Voldemort stopped walking and looked up. "Oh, still here are you?" The man nodded in response.

"Yes, Uncle. And I was again wondering if you could spare some money to pay for my wedding in the spring?" His grin was still shining with youth.

Voldemort walked up to him until he was a foot away from the window. "Um… No," he said.

"No?" the man repeated.

"No," Voldemort once again answered. And with that, he pushed the ladder from the window, young nephew and all, and watched it fall to the ground below. He closed the window with an evil laugh and strolled back to his bed. He was so preoccupied, that he did not notice the clock strike 1 o' clock in the morning.

With a crash the window opened, and a young maiden soared through it. She had bushy brown hair and the face of a teenager. Her body was entirely white. She came in on broomstick, which was white like she was, and landed in the room neatly.

Voldemort was sprawled across the bed like a toddler. The young girl coughed, and he looked up. "Who are you?" he asked, his eyes narrowing. His grip on his wand tightened as he sat up.

"Er, I'm the first spirit," she said.

"Don't you have any other name?" Voldemort asked. All this first spirit nonsense was beginning to annoy him.
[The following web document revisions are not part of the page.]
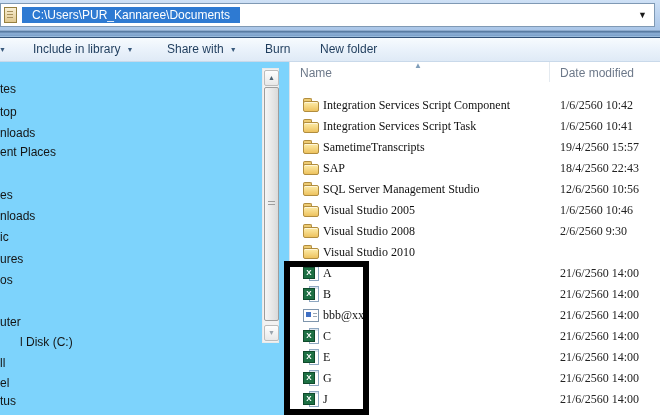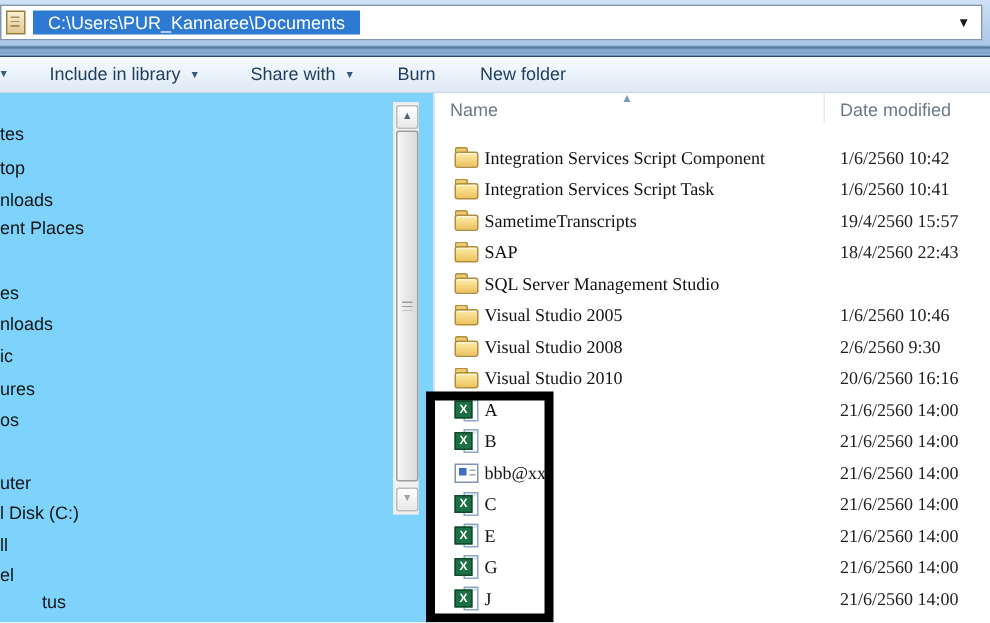"12/6/2560 10:56" span.cell-date { html: none -> <span>12/6/2560 10:56</span> }
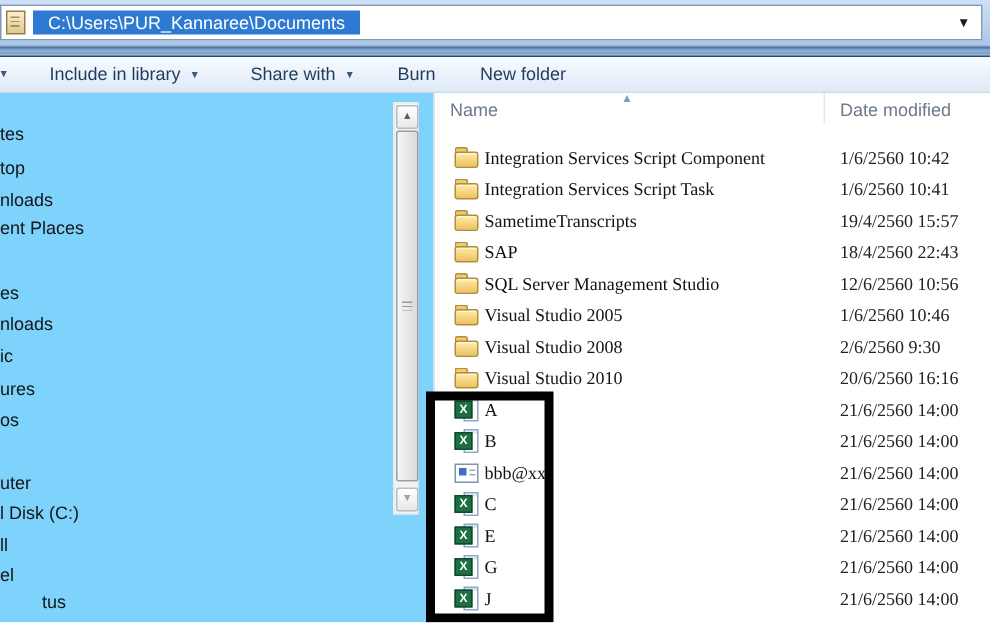"20/6/2560 16:16" span.cell-date { html: <span>20/6/2560 16:16</span> -> none }
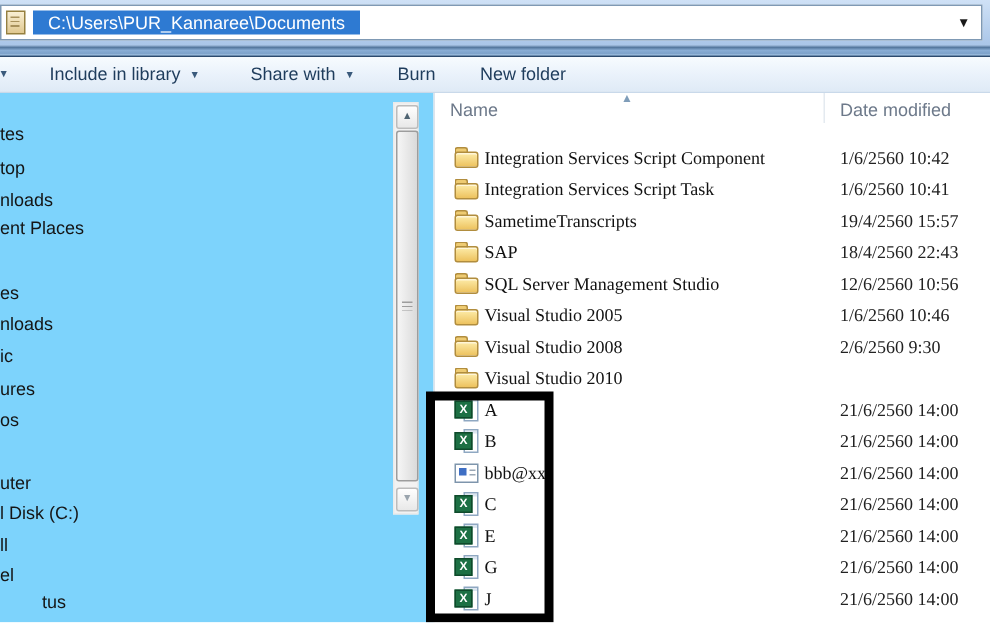"l Disk (C:)" div.frag { padding-left: none -> 20px }
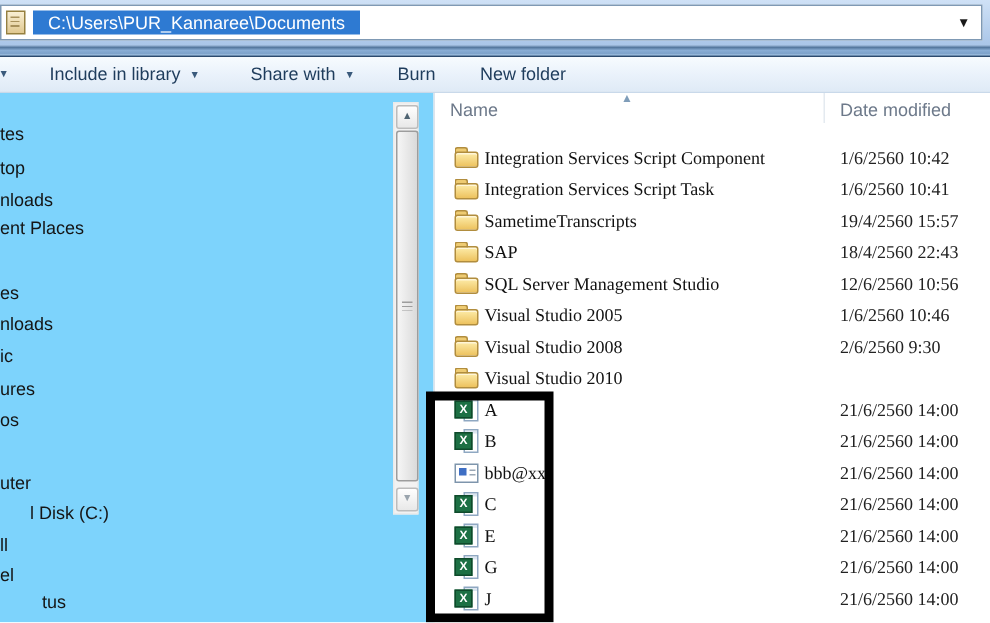"tus" div.frag { margin-left: 28px -> none }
"Ah, yes, I do. My name is the Ghost of Christmas Past," she said. "I've come to show you the errors of your ways and change you for the better."

Voldemort rubbed his nose. "Tell you what," he replied, "How about I save us both our times and say that it won't work." He really didn't feel like doing anything right now.

The girl looked at him in an annoyed fashion. "Tell you what," she began, "How about I take you on this broomstick of mine and take you through your past. Now be quiet and get on the floating branch."

Voldemort didn't like this spirit at all. She had spunk for talking to him like that, but it was the pestering kind of spunk, like the kind an ant has when you try to step on it with your shoe and miss because the ant manages to fit just inside the little ridges in the rubber. "No," he said, and lay back down.

The girl put her hands on her hips. "Yes," she said, her temper rising.

Voldemort turned his back on her. "Come back when you're selling Girl Guide cookies. I'll buy an extra box if you leave now."

That set her off. She whipped out her wand and fired it at his bed. His mattress began to shake, and then it flipped him out of it like a cannon. Voldemort, along with his pillows, flew through the roof of the Riddle House. He gave a scream of fear, even though he could apparate if he wanted to.

Suddenly, he stopped falling, and started gliding. He was on the back of the white broomstick of the spirit. "Hang on," she told him, "You annoying little evil mastermind."

"Fine," he said, "You bossy little witch."